Non è solo Trump. C’è anche Putin, che sta dimostrando di non essere esattamente un amico fidato. L’arresto a Mosca di Naama Issachar, una giovane israeliana sorpresa all’aeroporto di Mosca con una piccola quantità di hashish, ha implicazioni ben più ampie. Issachar è stata condannata a sette anni e mezzo di prigione. In realtà i russi la stanno usando come riscatto per ottenere il rilascio di Aleksey Burkov, un hacker russo detenuto in Israele. Burkov venne arrestato nel 2015 su richiesta degli Stati Uniti, che perseguono la sua estradizione per crimini informatici. La fortissima pressione esercitata dalla Russia per ottenere il suo rilascio dimostra che Burkov ha informazioni sulle cyber-attività russe culminate nelle elezioni presidenziali americane del 2016. Netanyahu ha tentato più volte di convincere Putin a far rilasciare Issachar, senza risultato.

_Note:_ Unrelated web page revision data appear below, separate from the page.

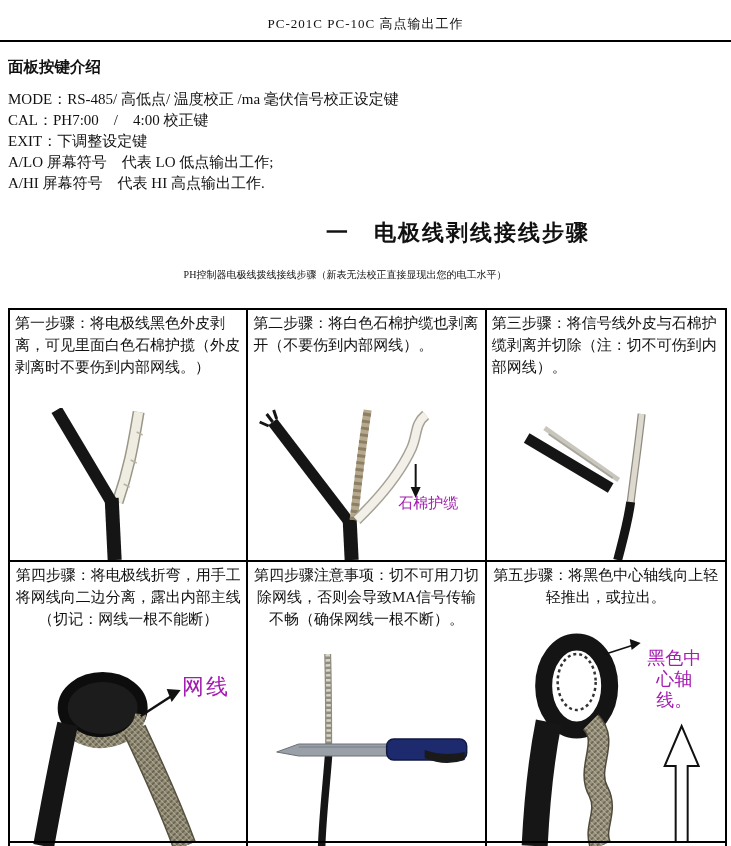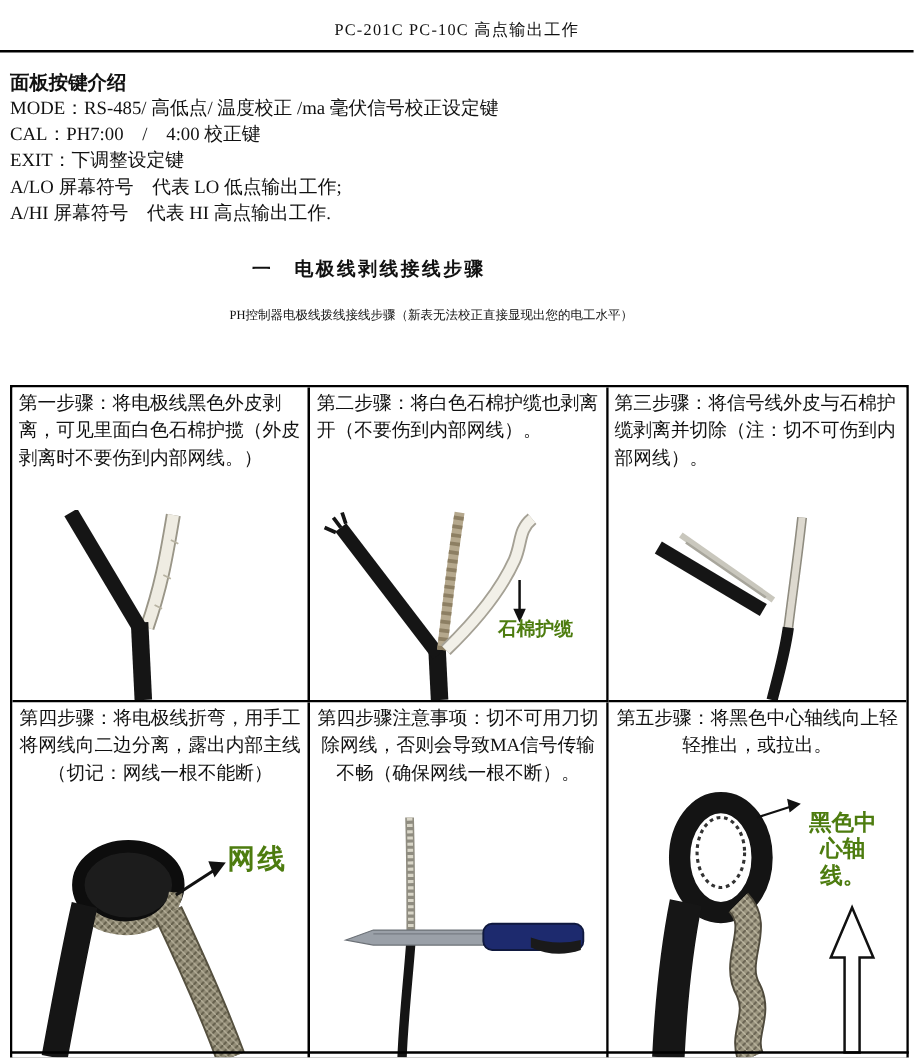--- a/index.html
+++ b/index.html
@@ -19,7 +19,7 @@
 
   
   .intro { margin: 14px 0 0 8px; font-size: 15px; line-height: 21px; }
-  .intro-heading { font-weight: bold; font-size: 15.5px; margin-bottom: 0; }
+  .intro-heading { font-weight: bold; font-size: 15.5px; margin-bottom: 12px; }
 
   
   .section-title {

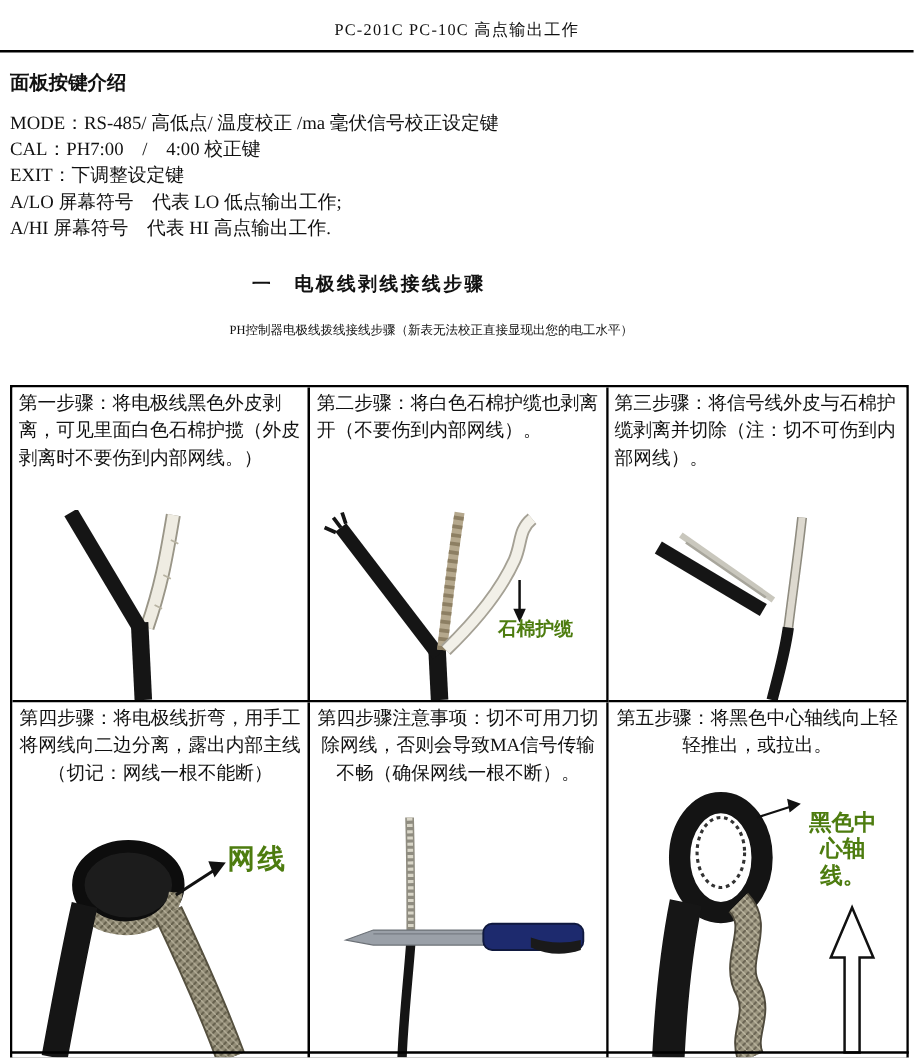--- a/index.html
+++ b/index.html
@@ -23,8 +23,8 @@
 
   
   .section-title {
-    margin-top: 24px; width: 590px; text-align: center;
-    font-size: 15px; font-weight: bold; letter-spacing: 2px;
+    margin-top: 24px; width: 590px; text-align: right;
+    font-size: 22px; font-weight: bold; letter-spacing: 2px;
   }
   .subtitle { margin-top: 20px; width: 690px; text-align: center; font-size: 10px; }
 

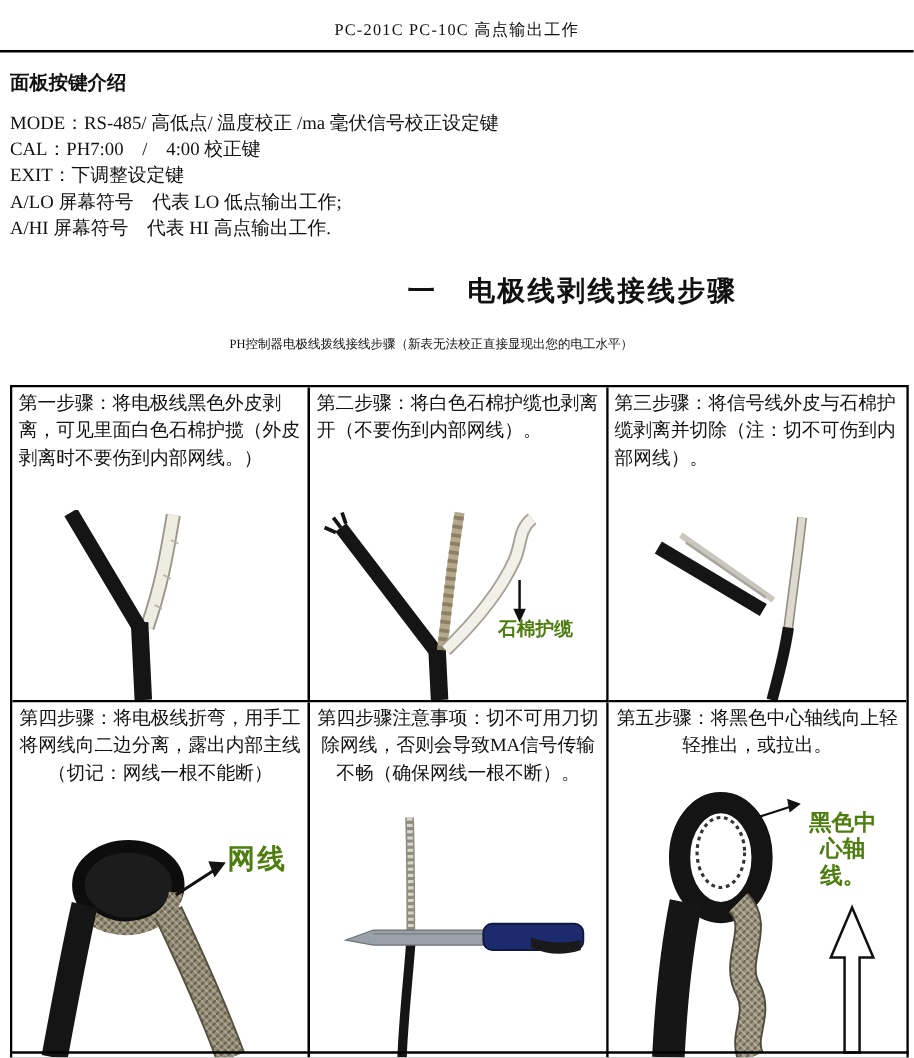--- a/index.html
+++ b/index.html
@@ -53,7 +53,7 @@
   .fig5 { height: 196px; }
   .fig6 { height: 216px; }
 
-  .anno-label { position: absolute; font-weight: bold; color: #4d7c0f; }
+  .anno-label { position: absolute; font-weight: normal; color: #a21caf; }
   .label-shimian { left: 150px; top: 86px; font-size: 15px; }
   .label-wangxian { left: 172px; top: 22px; font-size: 22px; letter-spacing: 2px; }
   .label-heise { left: 157px; top: 2px; font-size: 18px; width: 3.4em; line-height: 21px; margin-top: 16px; }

Potrebbe ancora riuscirci. Alla vigilia di Sukkot anche il presidente israeliano Reuvin Rivlin ha fatto appello a Putin in questo senso. Indubbiamente la vasta esperienza accumulata da Netanyahu gli ha aperto le porte dei principali leader mondiali. Ma il tentativo dei suoi sostenitori di descriverlo come qualcuno dotato di un’influenza quasi magica sui leader mondiali si rivela quantomeno esagerato.

Mentre Trump sta a guardare i danni che ha creato, Putin sta organizzando un’insolita visita amichevole negli stati del Golfo: Emirati Arabi Uniti e Arabia Saudita. Il New York Times ha appena pubblicato un servizio che accusa la Russia d’aver bombardato deliberatamente quattro ospedali, la scorsa primavera, in aree controllate dai ribelli siriani. E’ la stessa Russia che ha acquisito così tanta influenza in Medio Oriente grazie al ritiro di Obama e Trump. Non dovrebbero sussistere più illusioni riguardo a Mosca: quello non è un luogo dove si coltivi comprensione per le vitali preoccupazioni d’Israele e le circostanze eccezionali in cui Israele si trova a operare.